But of course, all of this still sounds pretty expensive, but we still have nothing to compare it to. So how do the costs compare to those of the Apollo program? The Apollo program cost about $28 billion between 1961 and 1973, according to a very comprehensive report by the Planetary Society. In today's money, that's equivalent to about $283 billion. But this insane cost wasn't just for missions to the moon. This includes all the Gemini launches, the lunar probes, all the Apollo developments and launches, all the Saturn 1, Saturn 1B and Saturn V developments and launches up to 1973. But that also includes all the modern infrastructure that is the Space Center Kennedy, including, of course, the Vehicle Assembly Building the launch pads, the crawlers, the press site and dozens of huge office buildings.

Also, basically everything at the Johnson Space Center in Houston, Texas, the ground tracking stations, the Stennis Cpace Center for testing rocket engines, almost everything at the Marshall Space Center, and so on, and so on. Well. Basically everything NASA built during the Apollo era with part of that $283 billion. The Apollo program left us much more than footprints on the moon. But if we break it down to just the actual physical cost of the Saturn V, the Apollo command and service modules, and the development and construction budget for the lunar landers seen here, that total turns out to be more than half, around of 155 billion current dollars. .

Well. So now we're about to do something incredibly stupid and try to compare apples to light bulbs or something. And keep in mind that there is almost no way to compare these two fairly, but remember that all costs are shown adjusted to today's dollars. If you take the $38.3 billion spent to develop and build the Apollo command and service module and its share of guidance, navigation and instrumentation costs and divide it by the 34 items that were built, tested and flown, you get really approximate figure. per unit is estimated at $1.4 billion in today's dollars. So if we take the lunar modules, $23 billion for development construction and its guidance, navigation and instrumentation portion, divided by the 25 items that were built, tested and flown, we end up with about $1.3 billion. from dollars to today's dollars.

And lastly, the Saturn V, if we take the total development cost of $66.6.1 billion plus their share of engine development and divide it by the 17 that were built, tested and flown, we get about $4.5 billion for Saturn V. Now, if we assume we will get to Artemis 8, we can take the costs of the Orion program at $21.8 billion and then divide that by the 20 or so units that will have been built, tested, and some flown. We get a total price of $1.1 billion per unit. Then the wild card here: the human landing system. If we take what will likely be at least $17.5 billion for Artemis 8 and calculate a total of, say, 12 units that will have been built and tested, with some flown, we get a total of $1.5 billion per lander.

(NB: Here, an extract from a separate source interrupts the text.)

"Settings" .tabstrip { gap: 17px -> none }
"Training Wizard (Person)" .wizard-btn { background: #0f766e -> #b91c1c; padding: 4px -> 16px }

But again, this also takes into account the rockets that will take them to the moon. And note that I took into account 12 units, although we don't need one, especially for the first two Artemis missions, there may be multiple Landers involved at this point because some of them are going to serve some uncrewed flight tests. Some of them may be sitting on the surface doing other things, but that could be almost all they end up building because don't forget that they will be at least partially or even fully reusable. Therefore, it would actually be much cheaper. The more times they are used.

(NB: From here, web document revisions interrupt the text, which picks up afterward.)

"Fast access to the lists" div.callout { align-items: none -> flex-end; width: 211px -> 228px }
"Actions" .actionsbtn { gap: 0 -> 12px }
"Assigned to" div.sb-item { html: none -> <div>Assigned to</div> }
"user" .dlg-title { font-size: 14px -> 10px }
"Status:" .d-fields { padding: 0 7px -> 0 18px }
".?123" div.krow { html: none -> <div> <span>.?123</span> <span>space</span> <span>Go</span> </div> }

And now, finally, SLS let's take the $29.8 billion and then divide it by the 10 items that will have been built. Some have just been tested and others have already flown. And we ended up with a total cost of about $3 billion per rocket. It's interesting. Substantially more flights and physical hardware units were now built, tested, and flown during the Apollo era than there are today for the Artemis missions. But then everything was more expensive. I mean, they had to invent everything from scratch. One would really hope that today we can make spacecraft and rockets cheaper than we did 50+ years ago.

And again, it might be easy to say, well, look how much more we got out of the Apollo program. Taking into account that we start from scratch. It will take us about the same amount of money and time to do it again in the 21st century. Artemis is not Apollo 2.0, despite being Apollo's sister in Greek mythology, Artemis is substantially safer, more spacious, and designed to spend much more time on the surface of the moon. Now, we won't even get into this since mission planning is still up in the air with the Artemis program, but even the shortest missions for Artemis will last almost a week or more than twice as long as Apollo 17, the longest. . lunar mission to date.

And Artemis can potentially take up to four astronauts to the moon at a time for up to two weeks per mission. It could end up being 10 times cheaper per human hour on the moon's surface compared to the Apollo program. Well. So perhaps what Artemis lacks is real cost savings and timely schedules, it makes up for simply in time and capabilities on the moon. So maybe we should look at some of the things that slowed down and put SLS and Orion over budget in the past and see if we're doomed to see more of these things in the future.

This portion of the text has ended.